Could you copy exactly the lines from the one containing "[140,528,196,546] 2021). ->" through the last line of the records below, and nothing else?

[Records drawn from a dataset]
====

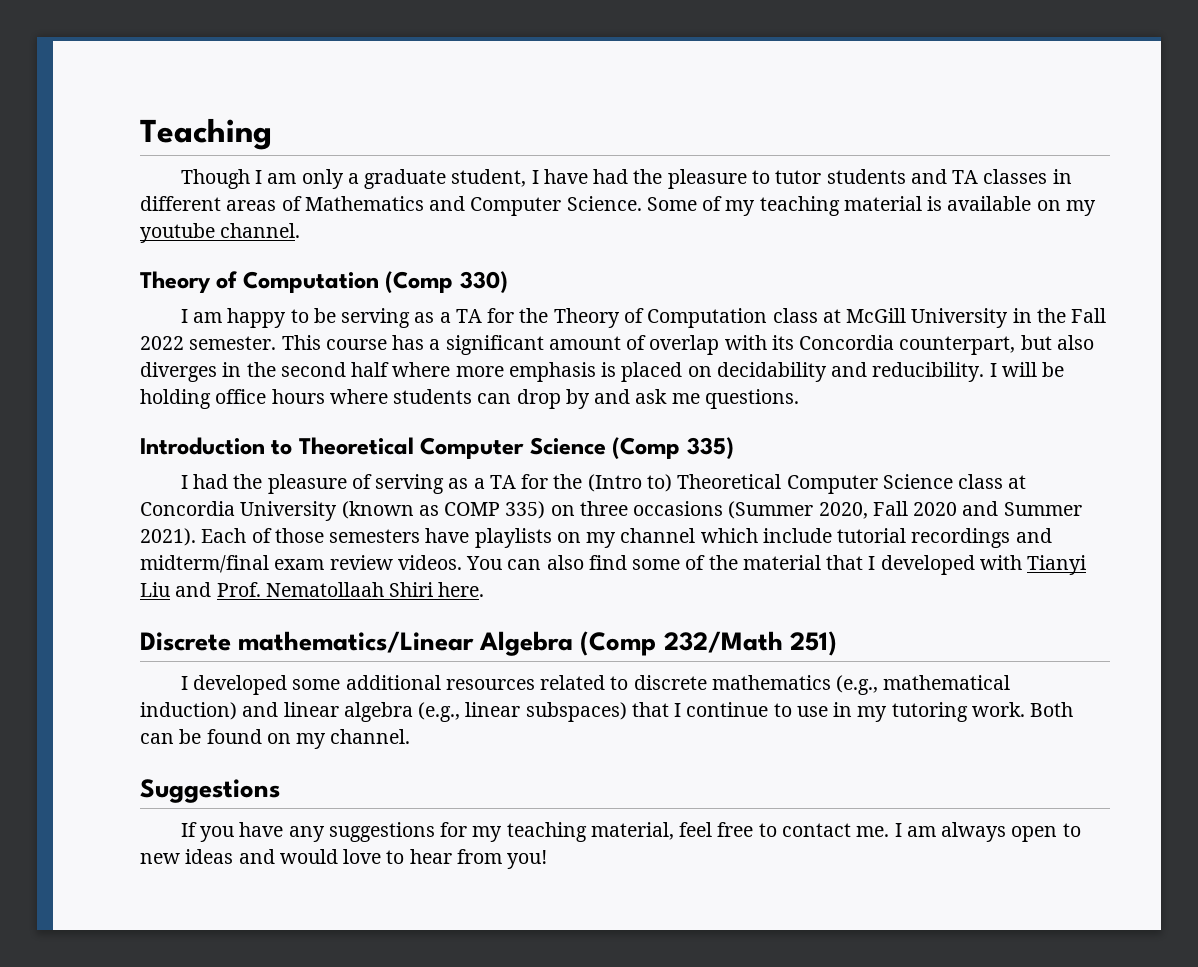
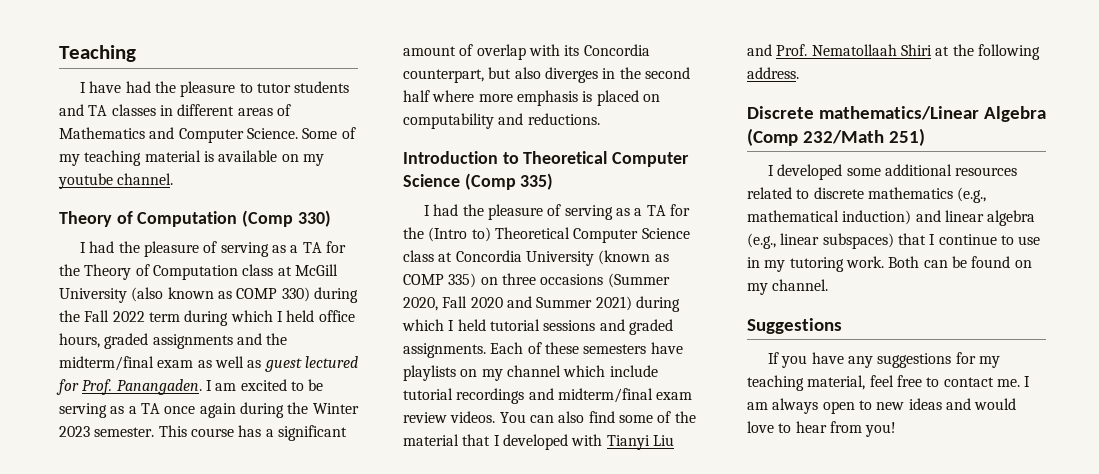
[180,169,527,189] Though I am only a graduate student, -> (136, 53) none
[193,308,336,328] am happy to be -> [89,241,218,257] had the pleasure of
[1012,308,1107,323] [140,336,184,350] in the Fall 2022 -> [131,287,358,303] [59,310,355,326] [59,333,288,349] [59,356,358,372] [56,379,324,395] [59,402,359,418] [59,426,90,437] (also known as COMP 330) during the Fall 2022 term during which I held office hours, graded assignments and the midterm/final exam as well as guest lectured for Prof. Panangaden. I am excited to be serving as a TA once again during the Winter 2023
[716,362,1065,382] [140,389,799,409] decidability and reducibility. I will be holding office hours where students can drop by and ask me questions. -> [403,113,600,129] computability and reductions.
[140,528,196,546] 2021). -> [595,296,680,312] [402,319,673,335] [403,343,486,358] 2021) during which I held tutorial sessions and graded assignments.
[274,528,324,543] those -> [544,342,579,354] these
[438,582,485,597] here. -> [935,44,1040,60] [747,67,799,79] at the following address.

====

■ **Response**
[140,528,196,546] 2021). -> [595,296,680,312] [402,319,673,335] [403,343,486,358] 2021) during which I held tutorial sessions and graded assignments.
[274,528,324,543] those -> [544,342,579,354] these
[438,582,485,597] here. -> [935,44,1040,60] [747,67,799,79] at the following address.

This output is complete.